# Directions:
Below this line is a listing that includes pictures. Copy exactly, and only, the lines from the one containing "text-align: right ->" through the one containing "margin-top: 13px ->"; the pictures do not go in the copy.

# Dataset content:
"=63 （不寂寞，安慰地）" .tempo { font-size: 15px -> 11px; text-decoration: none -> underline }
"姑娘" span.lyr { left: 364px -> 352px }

---

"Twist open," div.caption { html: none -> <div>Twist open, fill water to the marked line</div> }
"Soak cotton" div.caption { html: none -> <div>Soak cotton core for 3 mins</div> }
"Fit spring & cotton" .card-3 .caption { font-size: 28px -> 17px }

...

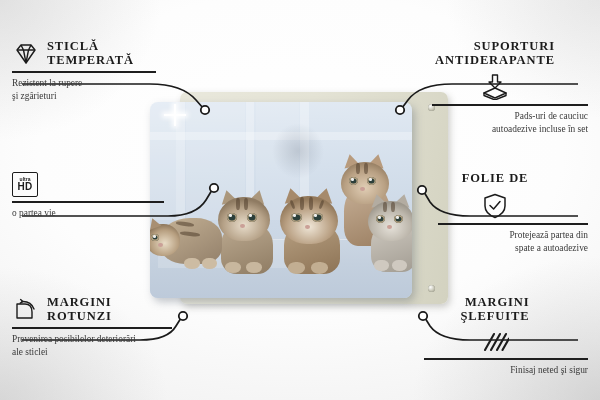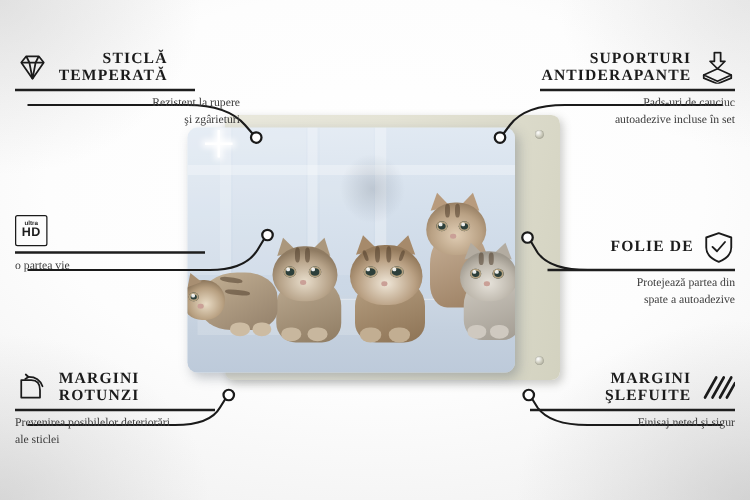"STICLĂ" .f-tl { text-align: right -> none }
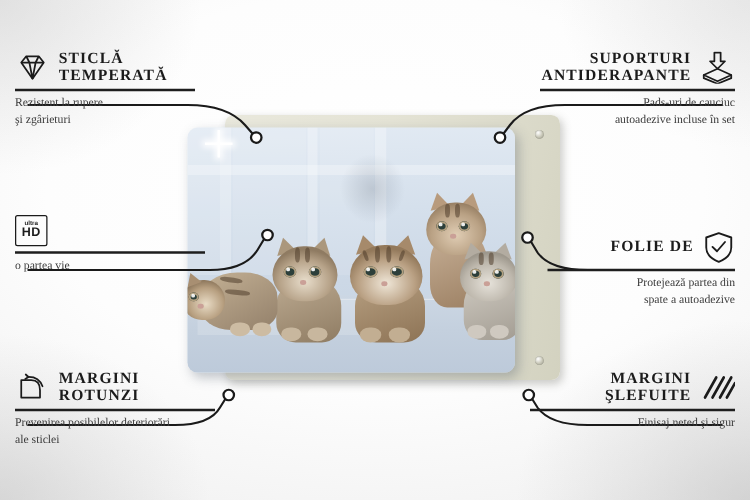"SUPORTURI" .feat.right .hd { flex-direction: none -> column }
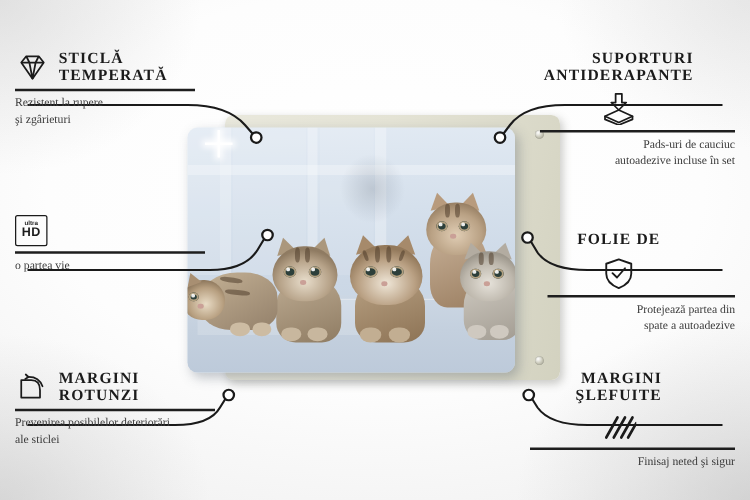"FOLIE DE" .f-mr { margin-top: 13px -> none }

# Written response:
"STICLĂ" .f-tl { text-align: right -> none }
"SUPORTURI" .feat.right .hd { flex-direction: none -> column }
"FOLIE DE" .f-mr { margin-top: 13px -> none }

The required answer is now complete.